A Polícia Civil do Paraná indiciou mais uma médica no inquérito que investiga a morte de pacientes na UTI do Hospital Evangélico de Curitiba. Krissia Wallbach se apresentou na noite desta segunda-feira, prestou depoimento e foi liberada. Segundo o delegado-geral da Polícia Civil do Paraná, Marcus Michelotto, ela admitiu ter desligado aparelhos médicos a pedido da chefe da UTI, Virgínia Soares de Souza, presa há duas semanas acusada de antecipar mortes de pacientes.

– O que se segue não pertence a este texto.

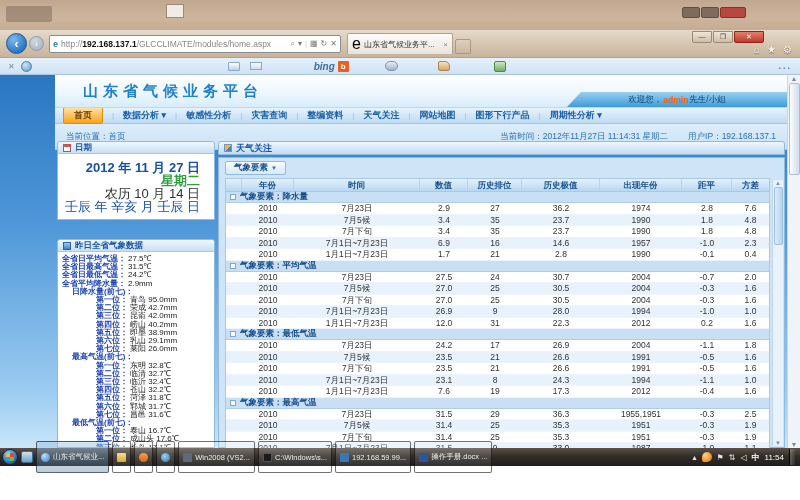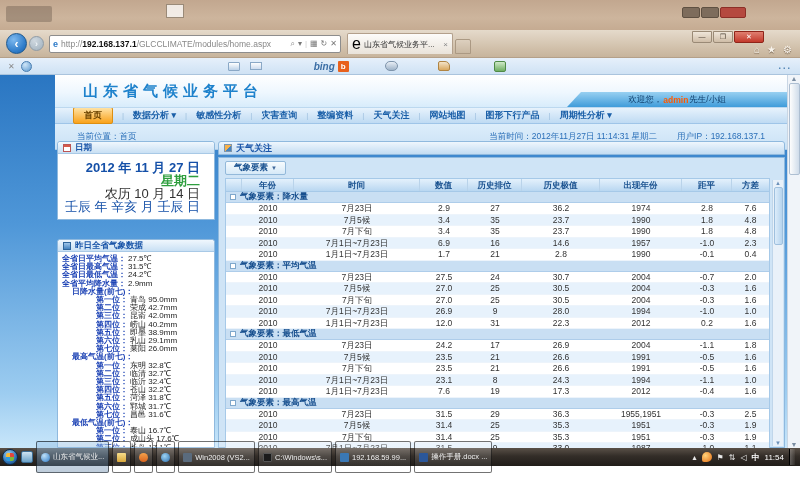"首页" .menu-bar { padding-left: 18px -> 8px }
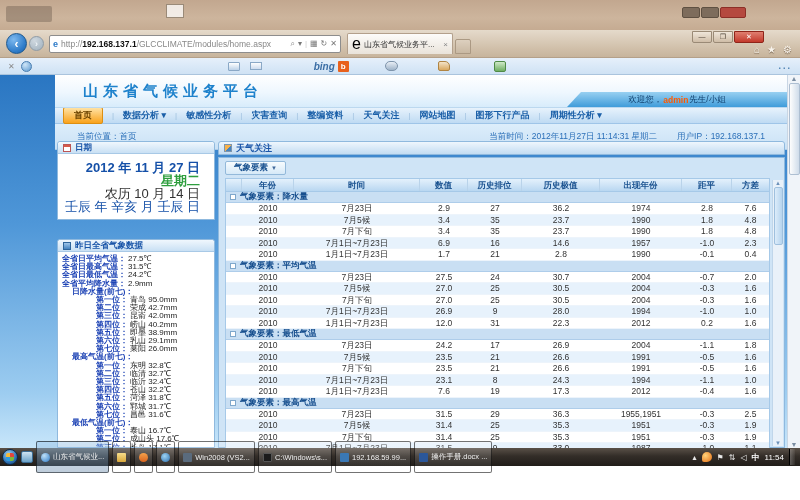"当前位置：首页" .crumb-row { padding: 0 22px -> 0 11px }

Segundo a Polícia Civil, Krissia morava nos Estados Unidos e compareceu espontaneamente ao Núcleo de Repressão a Crimes contra a Saúde depois de convocada. Além de Virgínia, estão presos dois médicos, uma médica e uma enfermeira. Todos os seis indiciados responderão por crimes de homicídio qualificado e formação de quadrilha. Krissia responderá em liberdade por ter colaborado com as investigações, segundo o delegado-geral.
A Promotoria de Proteção à Saúde Pública iniciou nesta terça-feira a análise do inquérito. Os promotores têm até a próxima segunda-feira para decidir se oferecem denúncia à Justiça contra os indiciados. O inquérito investigou seis mortes. Segundo Michelotto, outros 21 casos estão sendo investigados.
O Hospital Evangélico anunciou nesta terça-feira o cancelamento de mais de 200 cirurgias eletivas. O superintendente do Evangélico, Rogério Kampa, atribuiu a medida ao fato de os três médicos anestesistas que estão presos não terem substituídos.